• _WHAT THIS TASK INVOLVES_
State how many lines of the entries hold the string "border", and output nothing but that count.

• _INFORMATION_
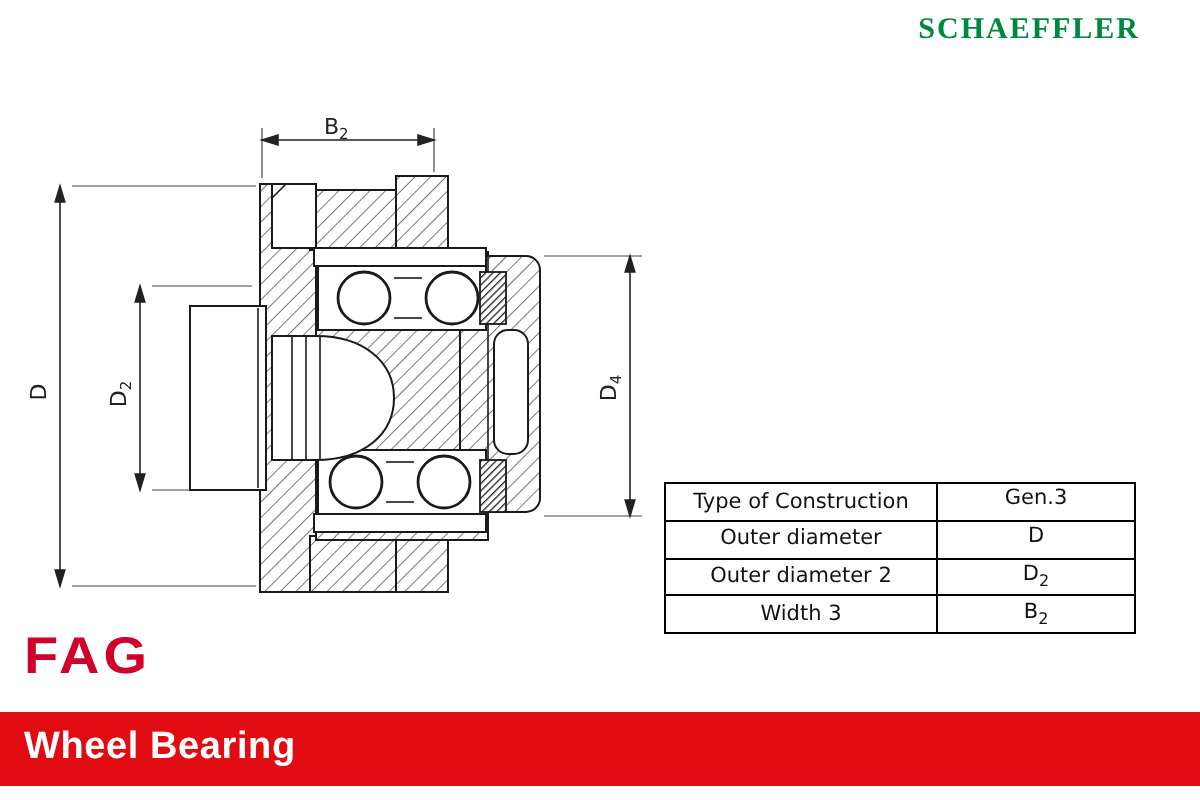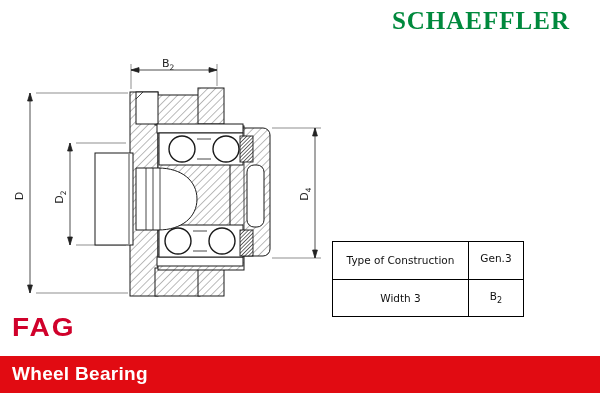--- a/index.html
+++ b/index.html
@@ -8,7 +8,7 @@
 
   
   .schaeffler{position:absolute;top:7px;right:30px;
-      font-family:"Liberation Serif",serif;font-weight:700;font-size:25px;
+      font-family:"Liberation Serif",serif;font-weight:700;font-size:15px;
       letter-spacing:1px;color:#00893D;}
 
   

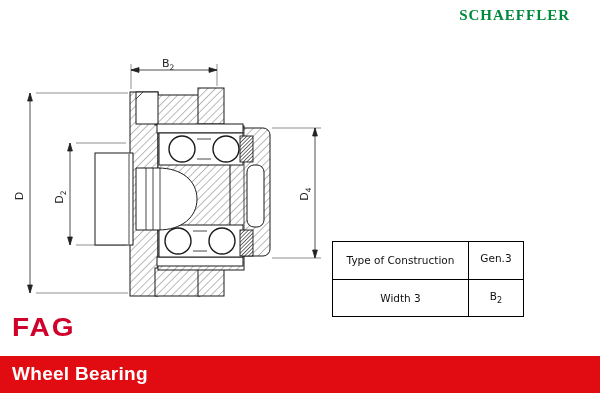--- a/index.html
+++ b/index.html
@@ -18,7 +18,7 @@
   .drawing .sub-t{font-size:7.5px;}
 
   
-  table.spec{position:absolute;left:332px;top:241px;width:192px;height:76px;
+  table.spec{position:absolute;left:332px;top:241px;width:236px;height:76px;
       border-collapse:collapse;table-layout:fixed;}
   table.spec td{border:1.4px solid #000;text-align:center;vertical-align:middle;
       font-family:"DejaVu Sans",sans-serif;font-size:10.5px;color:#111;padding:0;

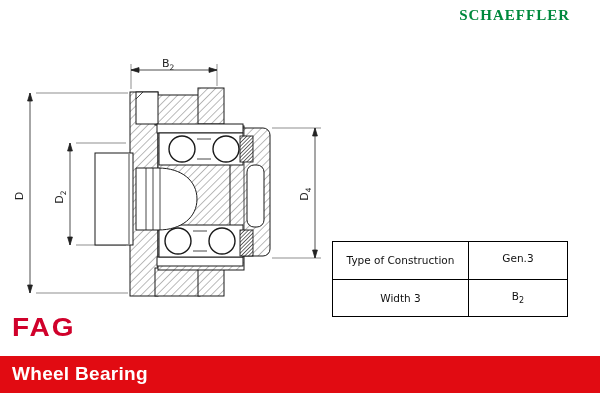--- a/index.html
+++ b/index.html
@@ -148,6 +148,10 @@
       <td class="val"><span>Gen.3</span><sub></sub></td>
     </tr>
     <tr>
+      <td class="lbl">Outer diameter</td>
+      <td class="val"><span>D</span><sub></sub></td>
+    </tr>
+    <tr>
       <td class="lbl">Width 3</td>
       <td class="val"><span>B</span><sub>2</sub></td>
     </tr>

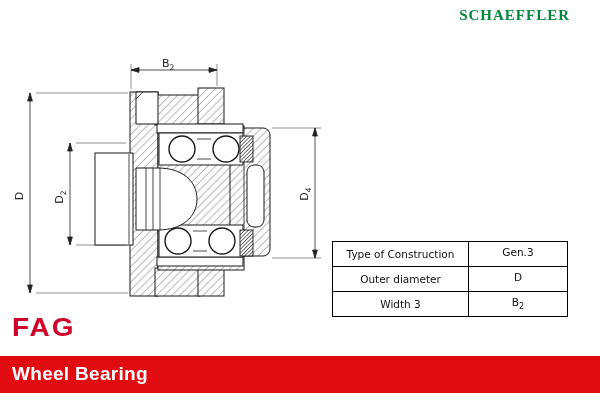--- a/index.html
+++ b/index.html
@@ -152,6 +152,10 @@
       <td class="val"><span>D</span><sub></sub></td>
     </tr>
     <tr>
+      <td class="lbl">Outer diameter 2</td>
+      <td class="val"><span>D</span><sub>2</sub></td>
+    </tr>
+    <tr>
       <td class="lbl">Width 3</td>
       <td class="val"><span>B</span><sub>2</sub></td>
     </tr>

• _COMPLETED EXERCISE_
2